Destination : 73 , Chronique d'une fin annoncée.


La boucle

Il était là, éteint sous cette barrière de plomb dans la cour de l'ambassade, en l'attente d'un rapatriement imminent. Voyage sans retour, dernier voyage, en soute.

Elle était là, une lettre au bout de son bras ballant.

Elle l'avait mis en garde pourtant. Il ne tenait pas compte de ses inquiétudes. Il agissait en maître, en "chef" qu'il était de cette petite communauté. Il n'en faisait qu'à sa tête, sans autoritarisme, avec toujours ce sourire troublant qui habitait ses yeux et qui avait troublé le coeur de Myriam un an auparavant.

Elle l'avait trouvé bien maigre lors de leur première rencontre. C'est souvent le lot de ces volontaires qui volent au secours d'un pays en détresse. Ils ne sont jamais à l'abri des virus et autres micro-organismes destructeurs, dévoreurs de santé.

Elle l'aimait secrètement. L'aimait-il ? Entre eux la complicité était grande. Leurs métiers les conduisaient à oeuvrer ensemble.
Pourtant il lui arrivait de le suspecter de fomenter quelque ruse. Son imagination l'emmenait jusqu'à le soupçonner de trahison.
Elle l'avait vu à plusieurs reprises suspendre un geste à son approche et glisser rapidement ses mains dans les poches.

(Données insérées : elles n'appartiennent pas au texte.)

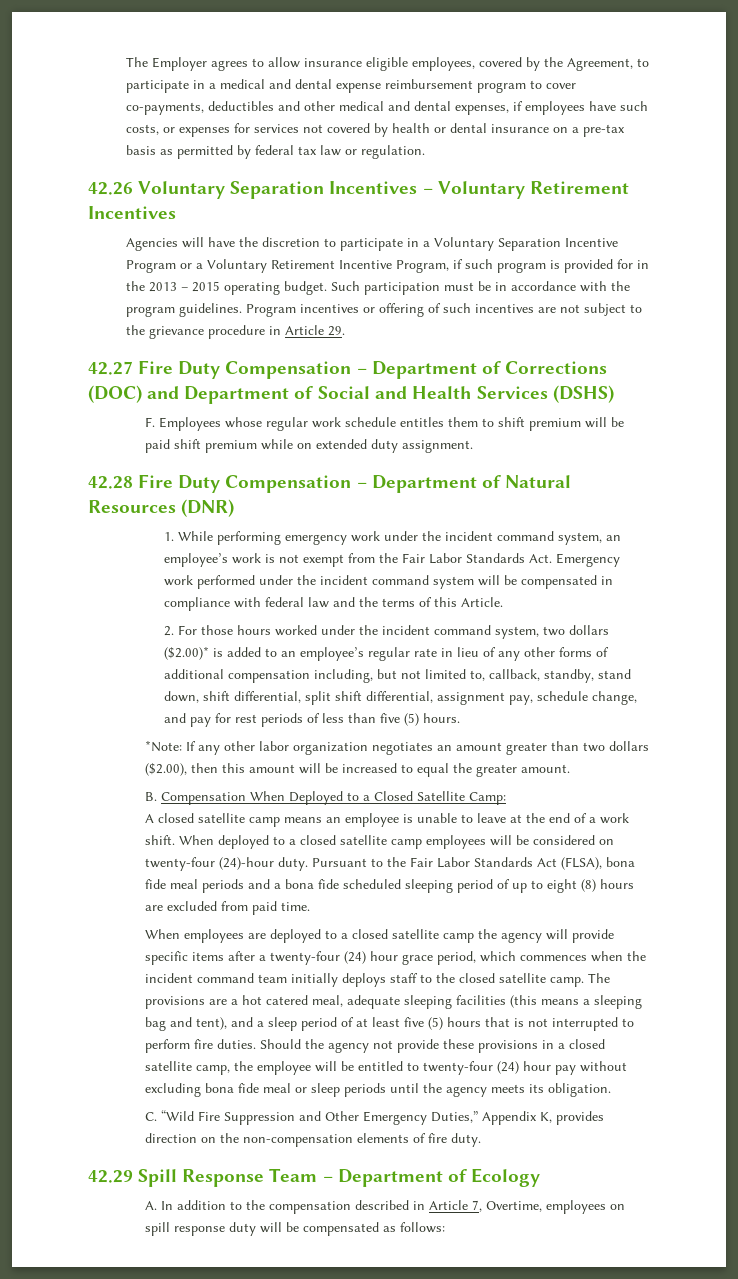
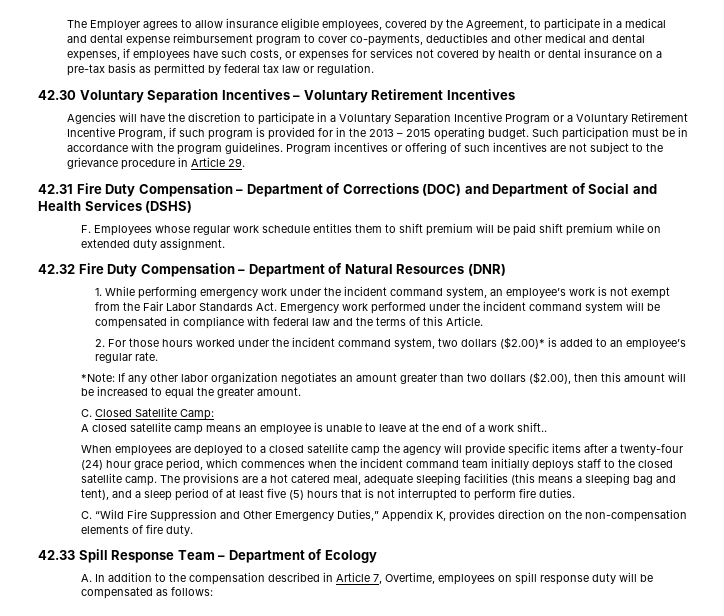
- 42.26 Voluntary Separation Incentives – Voluntary Retirement Incentives
+ 42.30 Voluntary Separation Incentives – Voluntary Retirement Incentives
- 42.27 Fire Duty Compensation – Department of Corrections (DOC) and Department of Social and Health Services (DSHS)
+ 42.31 Fire Duty Compensation – Department of Corrections (DOC) and Department of Social and Health Services (DSHS)
- 42.28 Fire Duty Compensation – Department of Natural Resources (DNR)
+ 42.32 Fire Duty Compensation – Department of Natural Resources (DNR)
- 2. For those hours worked under the incident command system, two dollars ($2.00)* is added to an employee’s regular rate in lieu of any other forms of additional compensation including, but not limited to, callback, standby, stand down, shift differential, split shift differential, assignment pay, schedule change, and pay for rest periods of less than five (5) hours.
+ 2. For those hours worked under the incident command system, two dollars ($2.00)* is added to an employee’s regular rate.
- B. Compensation When Deployed to a Closed Satellite Camp:
+ C. Closed Satellite Camp:
- A closed satellite camp means an employee is unable to leave at the end of a work shift. When deployed to a closed satellite camp employees will be considered on twenty-four (24)-hour duty. Pursuant to the Fair Labor Standards Act (FLSA), bona fide meal periods and a bona fide scheduled sleeping period of up to eight (8) hours are excluded from paid time.
+ A closed satellite camp means an employee is unable to leave at the end of a work shift..
- Should the agency not provide these provisions in a closed satellite camp, the employee will be entitled to twenty-four (24) hour pay without excluding bona fide meal or sleep periods until the agency meets its obligation.
- 42.29 Spill Response Team – Department of Ecology
+ 42.33 Spill Response Team – Department of Ecology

Quelle lubie, ces sorties nocturnes pour aller soulager une vieille femme à l'extérieur de la ville ! Il voulait y aller seul, elle insistait. Alors ils traversaient le vieux cimetière, un raccourci disait-il. Chaque fois il prétextait un essoufflement, demandait quelques minutes de repos au pied du grand cèdre. A peine s'ils se voyaient dans la faible clarté des étoiles. Lui, assis contre le tronc de l'arbre, elle, épiant le moindre bruit. Rien pour les protéger, pas de stèle, pas de monumental tombeau, un grand champ semé de pierres.
Au loin dans les montagnes, ils percevaient des tirs isolés. La guerre était finie, mais ils n'étaient pas à l'abri d'un franc-tireur, d'une balle perdue. Des hommes, très jeunes parfois, à peine sortie de l'enfance paradaient, kalachnikov en main.
Elle avait croisé des regards sombres qu'elle ne savait lire mais qui faisaient courir des frissons sur sa peau.
Pour elle, tout était menace.
Lui, il riait, il riait toujours. Elle aimait voir ses yeux se plisser, la peau de ses pommettes hautes et décharnées se tendre, ses lèvres s'étirer. Elle savait qu'au bout il y avait ce rire qui reflétait toute la tendresse, la générosité, la simplicité de cet homme, un rire clair qui s'épuisait toujours dans un fond de mélancolie.
Quel secret cachait-il ?

Il était bien ici, il se sentait chez lui. Pourtant il connaissait si peu ce pays qui l'a vu naître. Quand les premiers troubles ont commencé, ses parents ont fui. Ce n'était qu'un enfant. Il a grandi, a appris, s'est fait des amis, a étudié en France. Quand ses parents ont décidé de rentrer au pays, il ne lui manquait plus que son doctorat. Il est resté.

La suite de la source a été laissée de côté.